No one knows this better than Elizabeth G. from Philadelphia. Her Libbie’s Legion team has varied in size, and over the years, she has found lots of positives in having a team size that ebbs and flows. It has allowed her to embrace her team in a new way each year since her first MuckFest in 2014. Stemming from her own diagnosis with multiple sclerosis in 2013, Libbie’s MS journey is ongoing. Her MuckFest journey is ongoing as well. She gave us a taste of that journey by talking about her amazing teammates over the years, reminding us all that it’s not the size of the team that matters…it’s the heart behind the team that makes the difference.


I was diagnosed in August of 2013, and June of 2014 was my first MuckFest. My team was made up of my diehard supporters at the time: my husband, of course, and a few close friends. Family members. My sister. My brother-in-law drove down from New England. It was a tight-knit crew who all knew each other.


Then you have that second-year crew. A few from Year One, but also a few skeptics who saw the Year One people and thought it looked cool and signed up. My pastor and his wife joined our team, and of course, my husband was there again. We had a close friend of the family who had recently lost her husband to a heart attack, so she was running in his memory. It was a special year.

2018 team


But then, as my MS got better, at least to the outside world, my team got smaller. That initial “go, fight, win” urgency died down, and my team size died down with it. People couldn’t get off work, MuckFest was overlapping with vacations, and a few of my friends had babies. Things come up!

But I learned that the smaller the team, the more people worked together. We all mucked together and crossed the finish line together. We were tight-knit, and I could keep tabs on everyone — more like the Team Mom instead of the Team Captain. My dad also joined our team, which impacted me in a way my words will fail to express. I cannot in all my heart and mind tell you what that meant to me. I got to cross the finish line with my husband and my dad, and my heart was on FIRE with love and pride.

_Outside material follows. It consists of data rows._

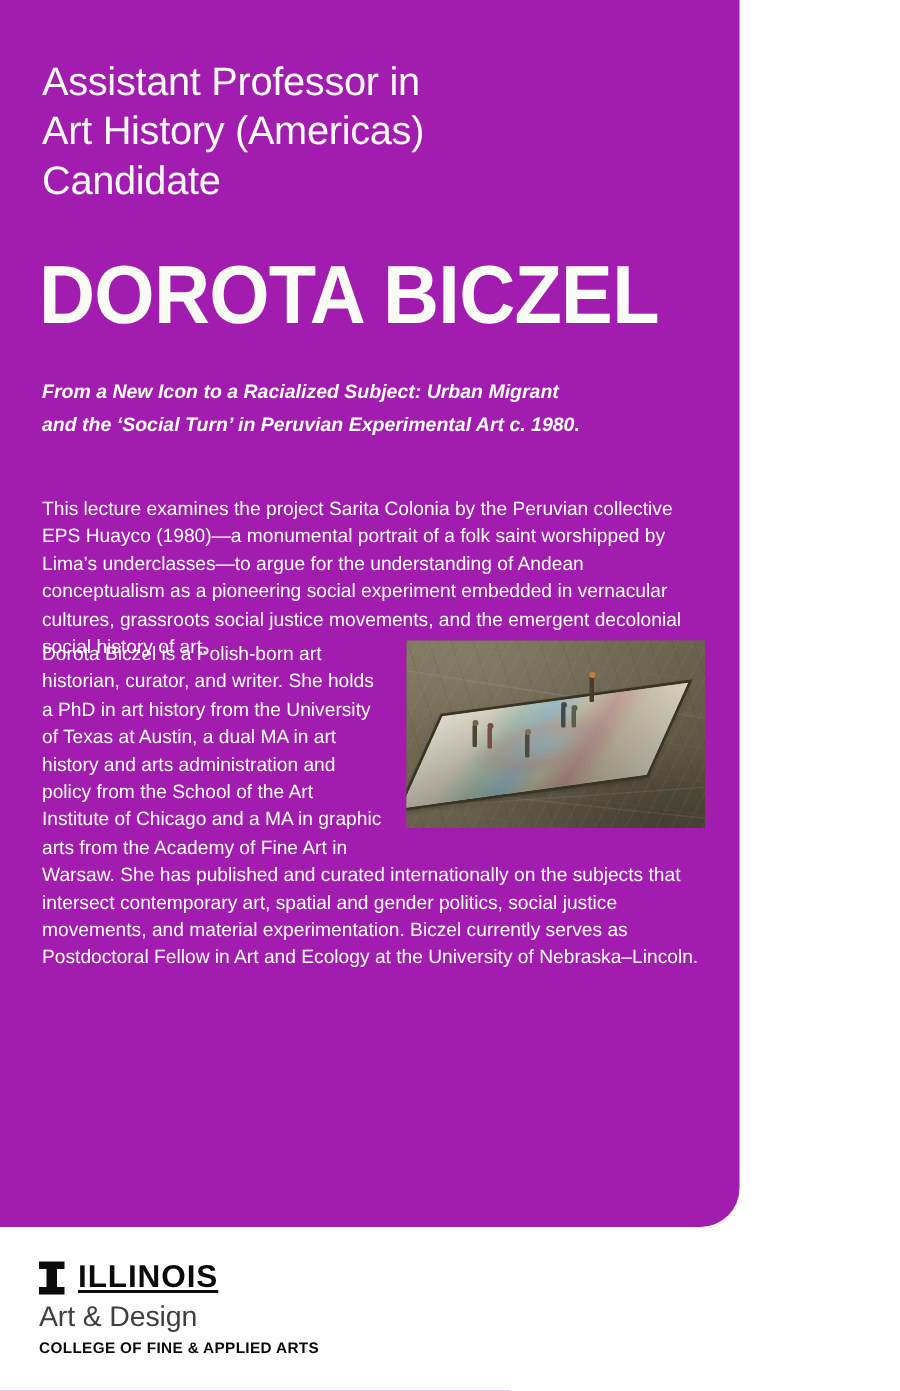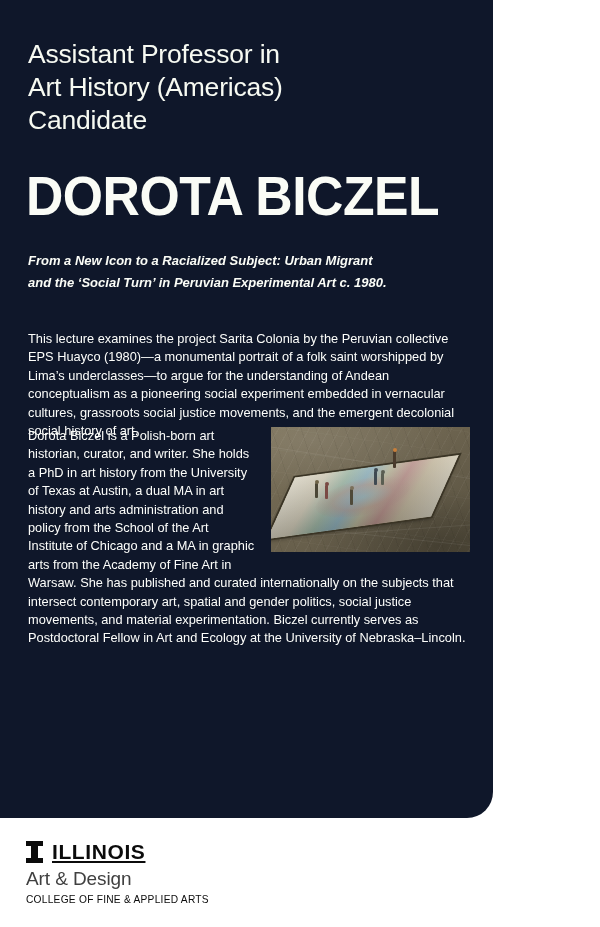--- a/index.html
+++ b/index.html
@@ -23,7 +23,7 @@
     top: 0;
     width: 493px;
     height: 818px;
-    background: #0f172a;
+    background: #a21caf;
     border-bottom-right-radius: 26px;
     box-sizing: border-box;
     padding-left: 44px;

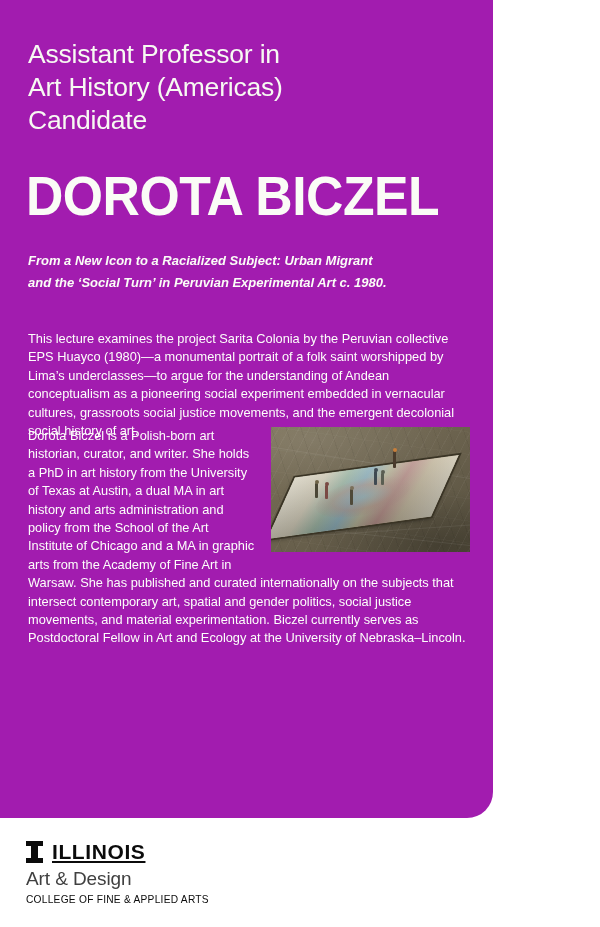--- a/index.html
+++ b/index.html
@@ -253,7 +253,7 @@
   }
   .college {
     font-size: 10.2px;
-    font-weight: 400;
+    font-weight: 700;
     letter-spacing: 0.25px;
     line-height: 14px;
     color: #0b0b0b;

In 2017 we didn’t have a team present at MuckFest because I had JUST delivered our second son and wasn’t really “in the mood” to captain a team. And that’s why 2018 was such a surprise to me!

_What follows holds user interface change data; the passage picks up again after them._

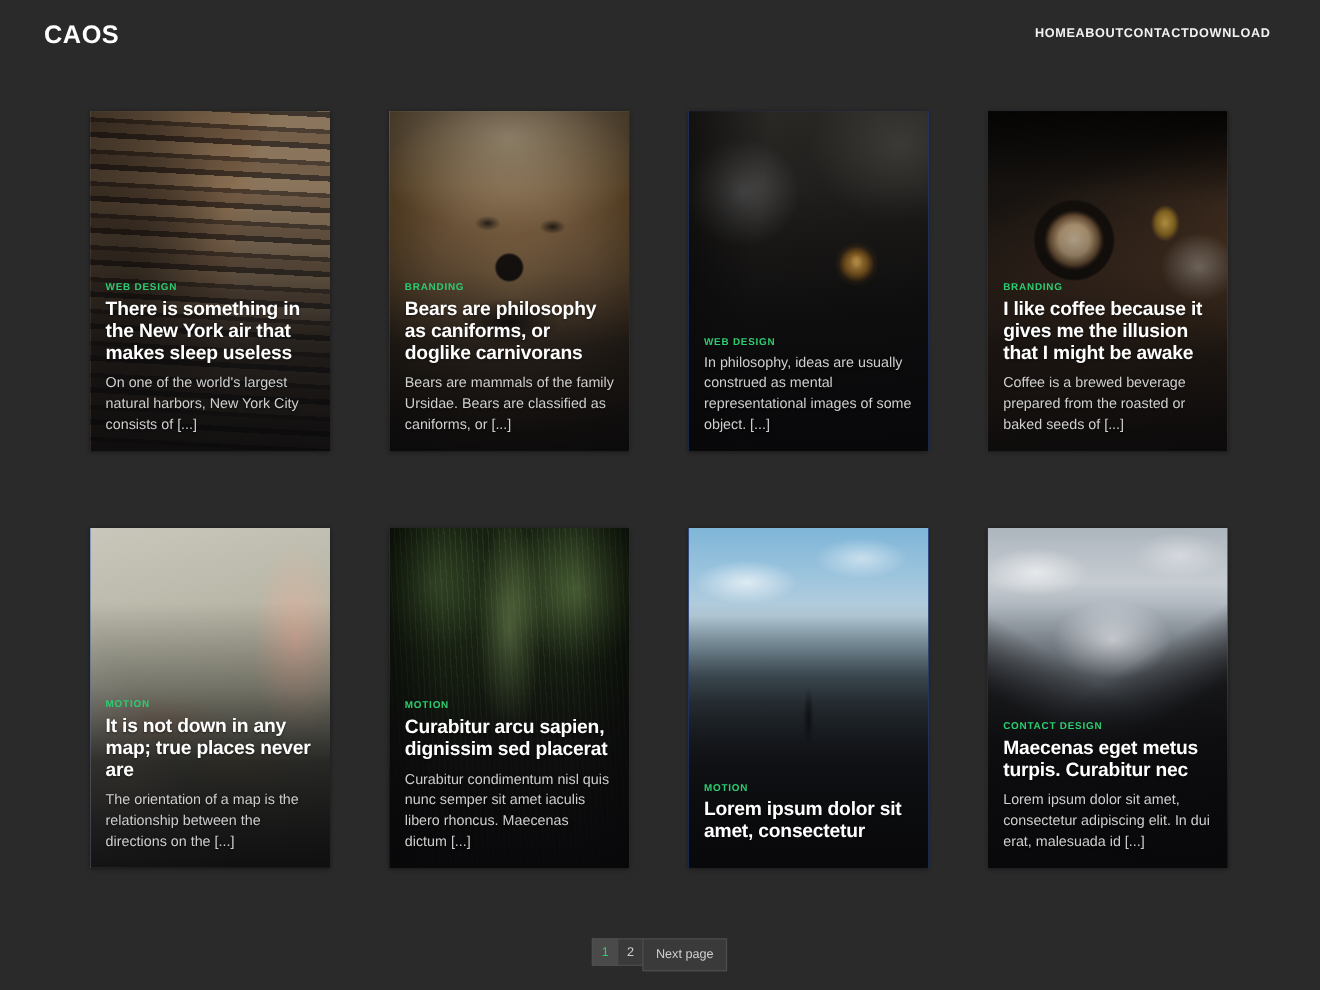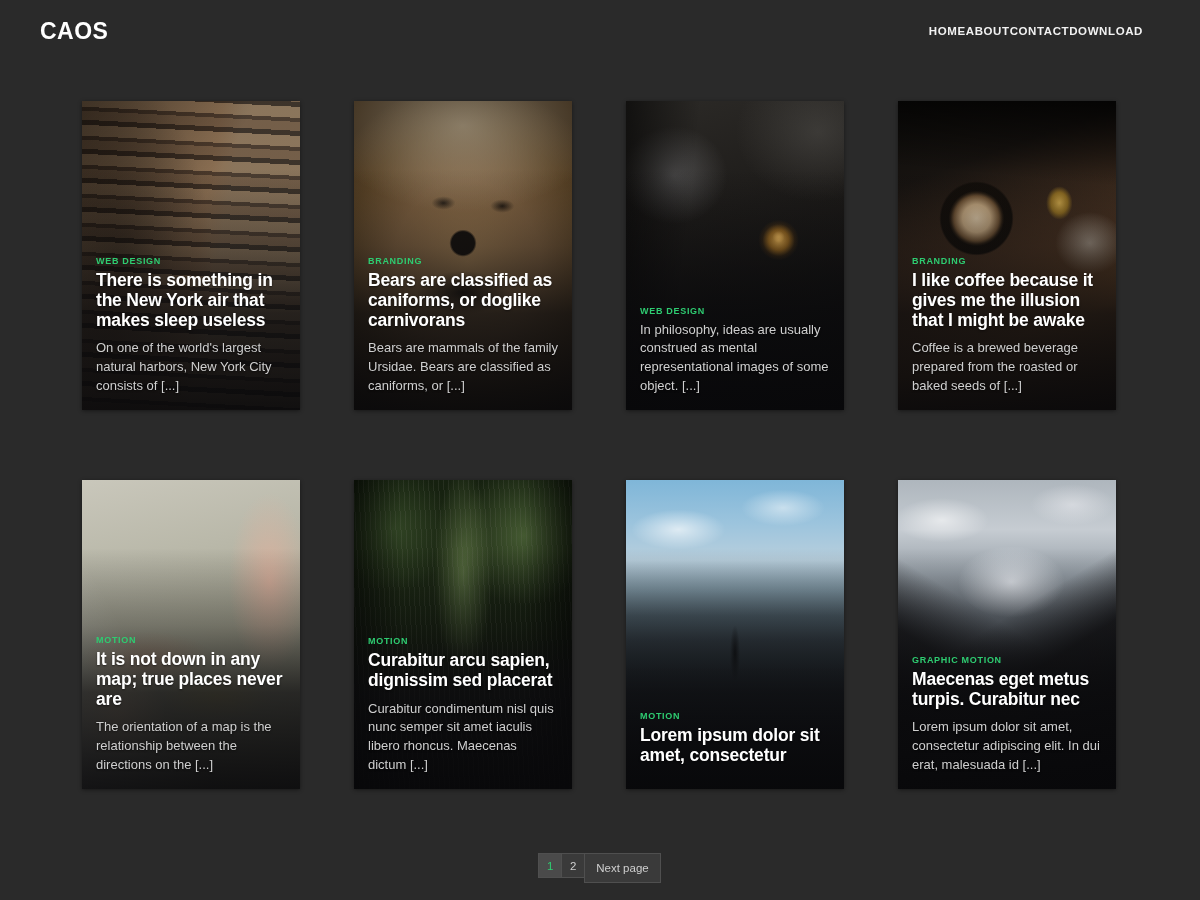--- a/index.html
+++ b/index.html
@@ -14,7 +14,7 @@
   .site-header{
     height:62px;
     display:flex; align-items:center; justify-content:space-between;
-    padding:0 56px 0 40px;
+    padding:0 44px 0 40px;
   }
   .logo{
     color:#fff; font-size:23px; font-weight:bold;

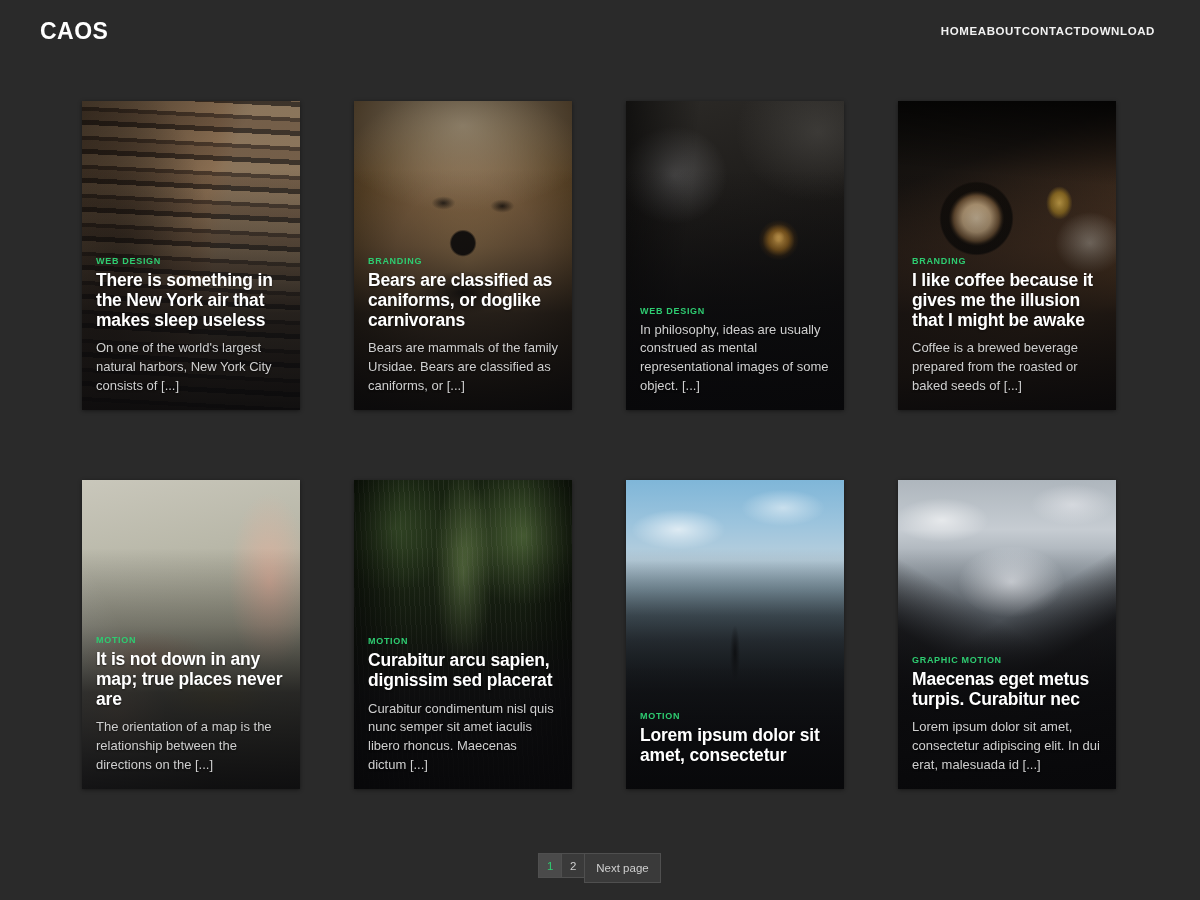--- a/index.html
+++ b/index.html
@@ -253,7 +253,7 @@
     <div class="card-shade"></div>
     <div class="card-body">
       <span class="cat">BRANDING</span>
-      <h2 class="card-title">Bears are classified as caniforms, or doglike carnivorans</h2>
+      <h2 class="card-title">Bears are philosophy as caniforms, or doglike carnivorans</h2>
       <p class="card-excerpt">Bears are mammals of the family Ursidae. Bears are classified as caniforms, or [...]</p>
     </div>
   </article>

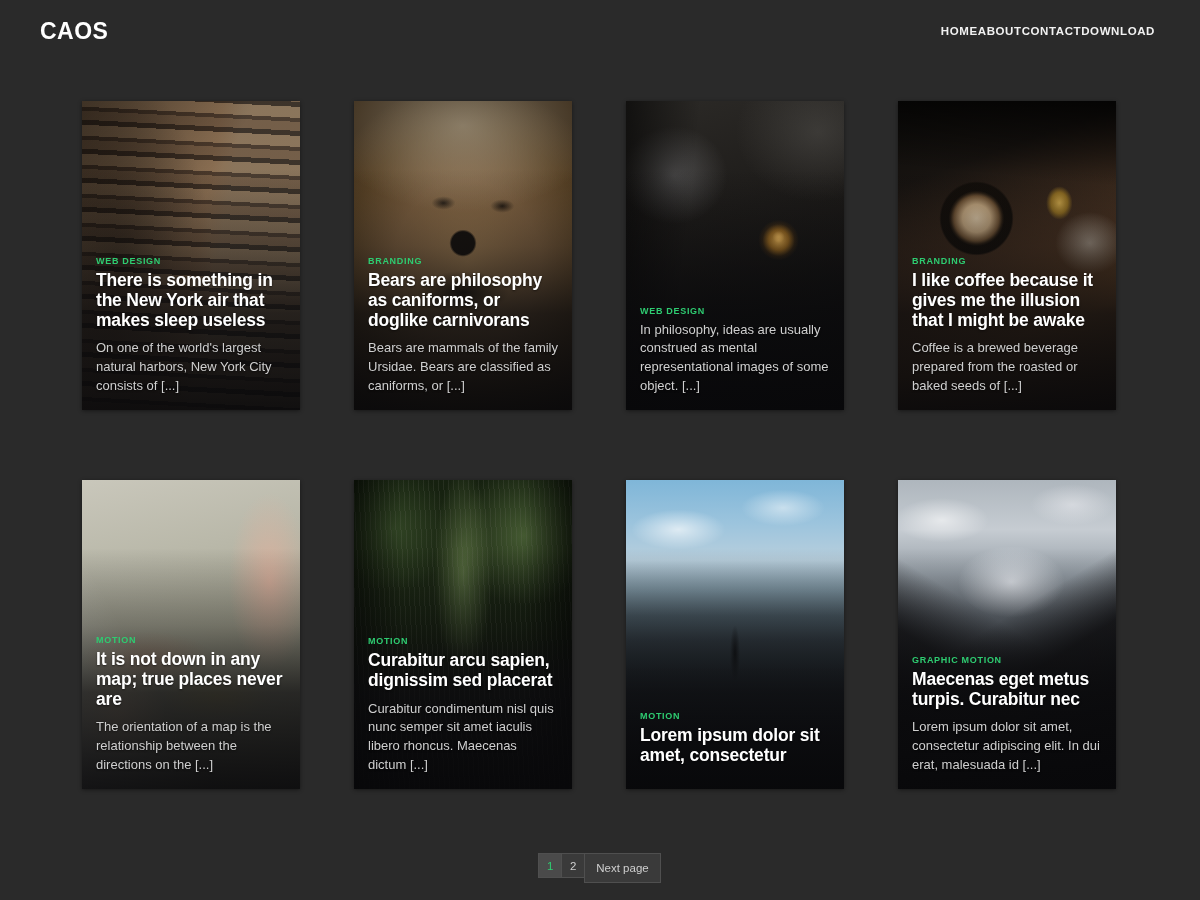--- a/index.html
+++ b/index.html
@@ -310,7 +310,7 @@
     <div class="card-bg img-mountain"></div>
     <div class="card-shade"></div>
     <div class="card-body">
-      <span class="cat">GRAPHIC MOTION</span>
+      <span class="cat">CONTACT DESIGN</span>
       <h2 class="card-title">Maecenas eget metus turpis. Curabitur nec</h2>
       <p class="card-excerpt">Lorem ipsum dolor sit amet, consectetur adipiscing elit. In dui erat, malesuada id [...]</p>
     </div>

In 2018, we had our biggest team ever! We had more new team members and less veterans than any other year. I feel like MuckFest really recruits its own members because even though they were all wearing my name across their chests, I knew they weren’t really running for ME. A friend of mine was running for her newly diagnosed husband, so it  was an honor for me to escort her through her first MuckFest, knowing that she was fighting for someone who couldn’t. THOSE are the people that are most impacted by this event. Did I mention we had a set of twins on the team who, when covered in mud, were EVEN HARDER to tell apart? It was a ball!


In 2019, my team is HUGE, and I know probably only 10 people. I also have two others on my team with MS, and as an added surprise, they each have a parent running with us! Will I miss that tight-knit first-year crew? Yes. But even though my name is on the shirts, I know MS is much bigger than me. We won’t all cross the finish line together — we didn’t last year either. And that’s okay. I’ve honestly even toyed with taking my name off the team shirts, because now the team is less about me than ever…as it should be. Libbie’s Legion has become more of a foster family for people who are impacted by the disease and just don’t want to run alone. And I love that. I wouldn’t have it any other way.